Baked Yellowtail Snapper
*Yellowtail Snapper is very popular in South Florida so you are sure to catch one of these.
Ingredients
- Yellowtail Snapper
- Portabella Mushrooms
- Onion
- Garlic
- Chef Paul Prudhomme’s Blackened Redfish Magic Seasoning
Directions
Sauté mushrooms, onion and garlic with olive oil. Place filleted fish on baking dish
then put mushroom mixture on top. Roll up and lightly sprinkle seasoning on top.
Bake in oven for 10-12 minutes. Serve with your favorite vegetables.
*If you want something sweet and tangy try the Baked Honey Garlic Yellowtail Snapper.
Baked Mutton Snapper
*This Mutton Snapper is grilled then baked with a special sauce.
Ingredients
- Whole Mutton Snapper
- 3 egg yolks
- 1/3 cup Extra Virgin Olive Oil
- 3 cloves Garlic
- 1 tsp Cayenne Pepper
- 1/4 Lemon Juice
- 1/4 Dry Vermouth White Wine
- 1 tbsp Parsley
- 1 tbsp Oregeno
- 1 tbsp Basil
- Salt & Pepper
Directions
Remove scales from the fish. Place on the grill for about 5 minutes on each side.

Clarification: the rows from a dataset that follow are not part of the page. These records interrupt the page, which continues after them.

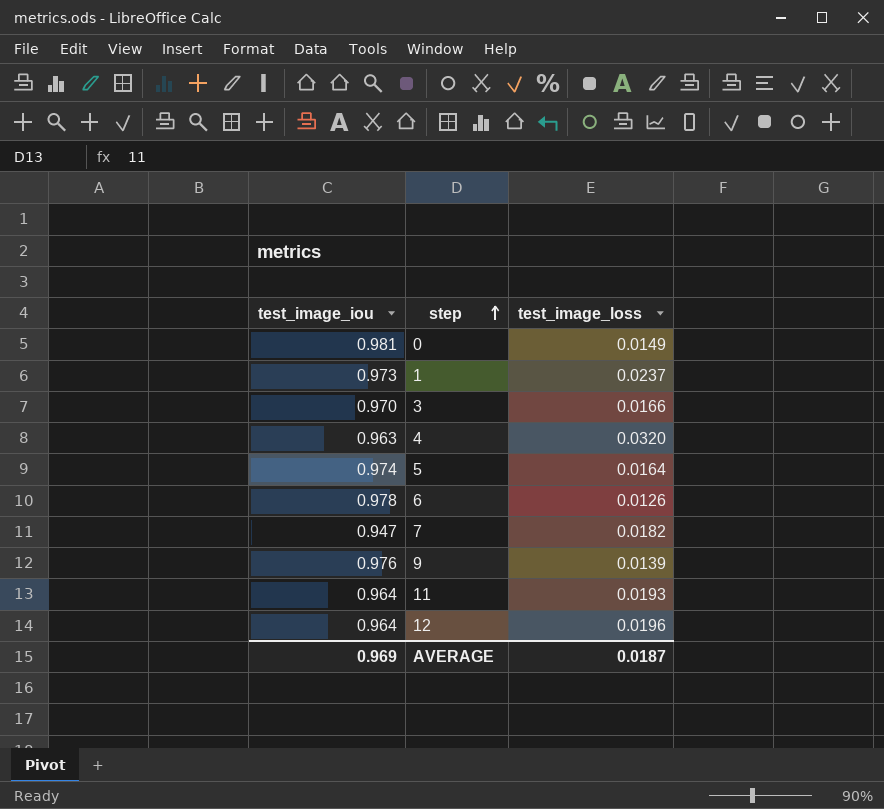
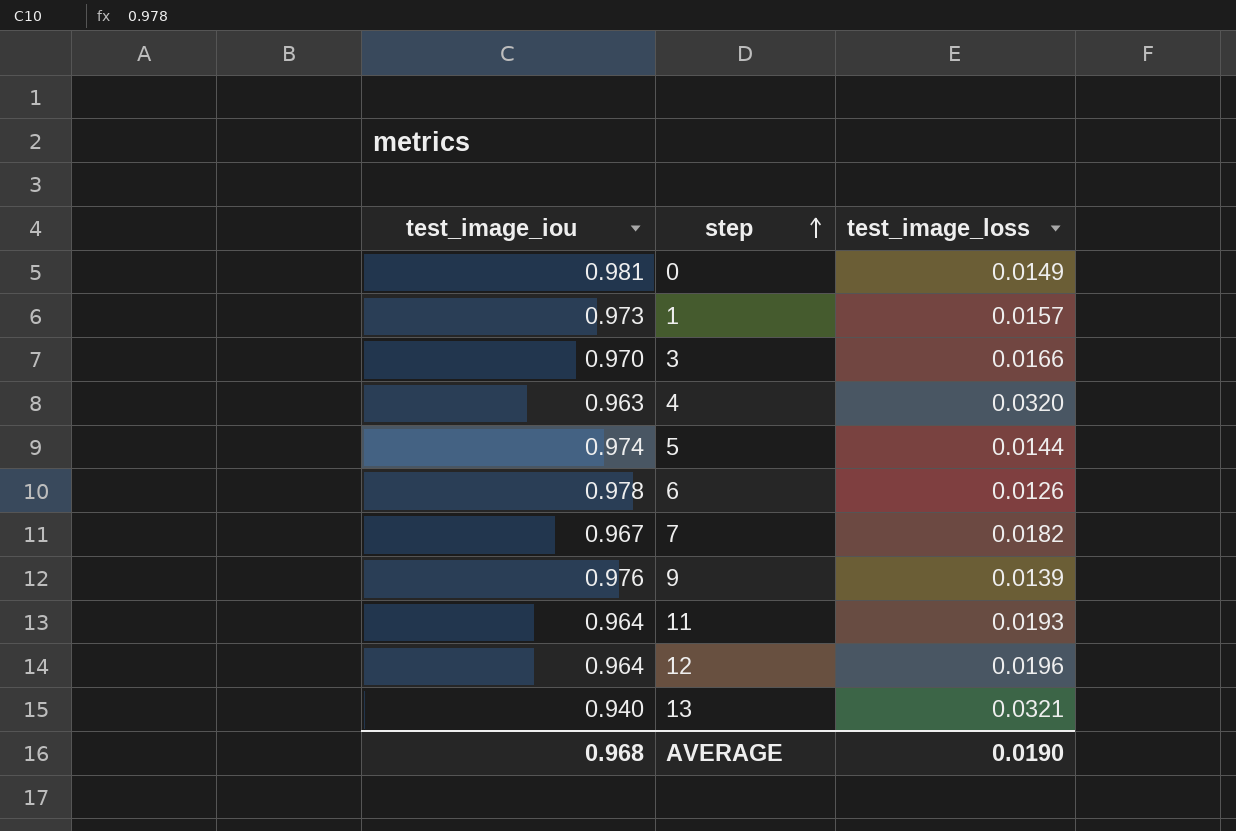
1 | test_image_loss: 0.0237 -> 0.0157
5 | test_image_loss: 0.0164 -> 0.0144
7 | test_image_iou: 0.947 -> 0.967
row 13: none -> 0.940 | 0.0321
AVERAGE | test_image_iou: 0.969 -> 0.968
AVERAGE | test_image_loss: 0.0187 -> 0.0190

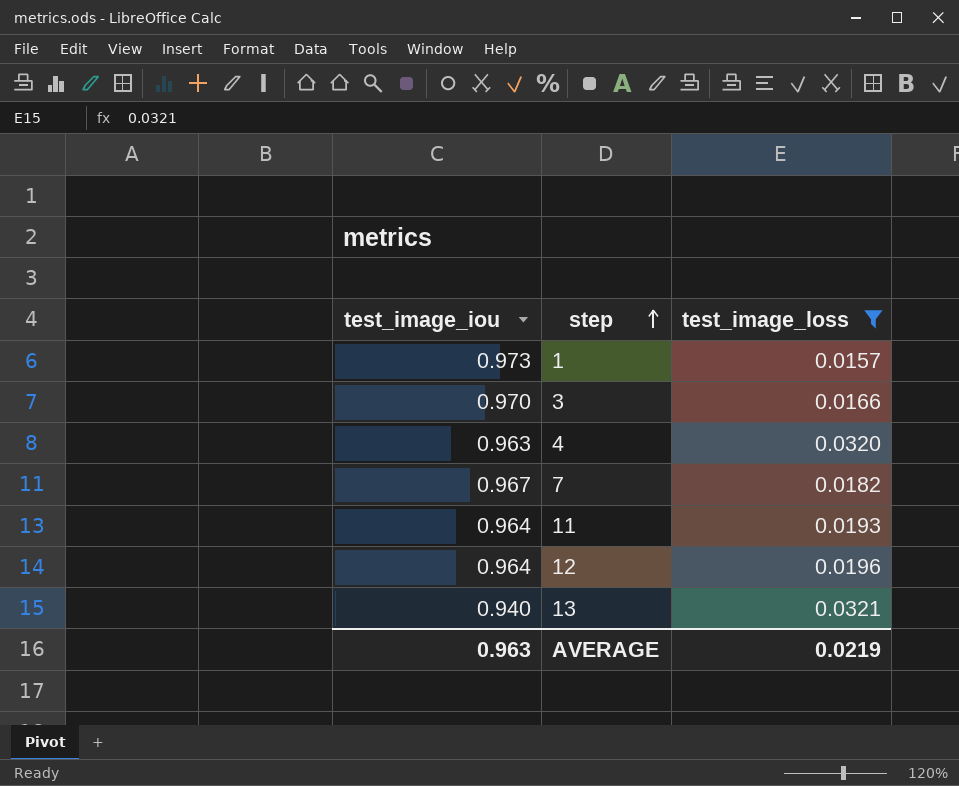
filter: none -> test_image_loss >= 0.0157
AVERAGE | test_image_iou: 0.968 -> 0.963
AVERAGE | test_image_loss: 0.0190 -> 0.0219

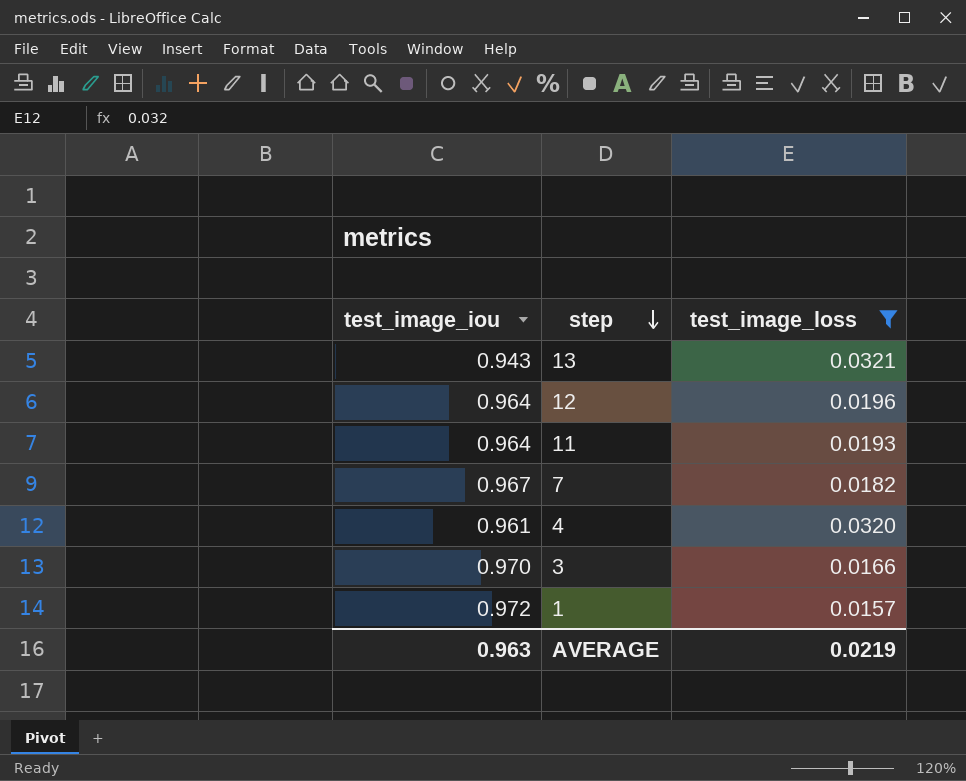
row order: step ascending -> step descending
13 | test_image_iou: 0.940 -> 0.943
4 | test_image_iou: 0.963 -> 0.961
1 | test_image_iou: 0.973 -> 0.972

Blend the egg yolks with the olive oil and put in a skillet on medium heat. Then saute’ the remaining ingredients together until creamy.
Spread all over the fish and bake in the oven for about 10 minutes not covered.
Hog Snapper with Mushroom Sauce
- Juice of one lemon
- 3 tbsp olive oil
- 4 tbsp white wine
- ½ tbsp corn starch
- 1 tsp parsley
- 2 tsp basil
- 1 tsp sage
- ½ finely chopped onion
- Fresh spinach
- Baby Bella mushrooms
- Ground black peppercorn
- Salt
- Italian bread crumbs
- Hog Snapper
Directions
Brush olive oil on both sides of the snapper filet, salt & pepper. Then coat with bread
crumbs on both sides. Bake at 275 degrees for 15 minutes. Steam the fresh
spinach until soft and tender. Sauté onions and mushrooms with butter until soft
then add lemon juice, white wine, corn starch and herbs. To serve, place a bed
of spinach on platter and top with baked snapper. Then add sauté ingredients on top.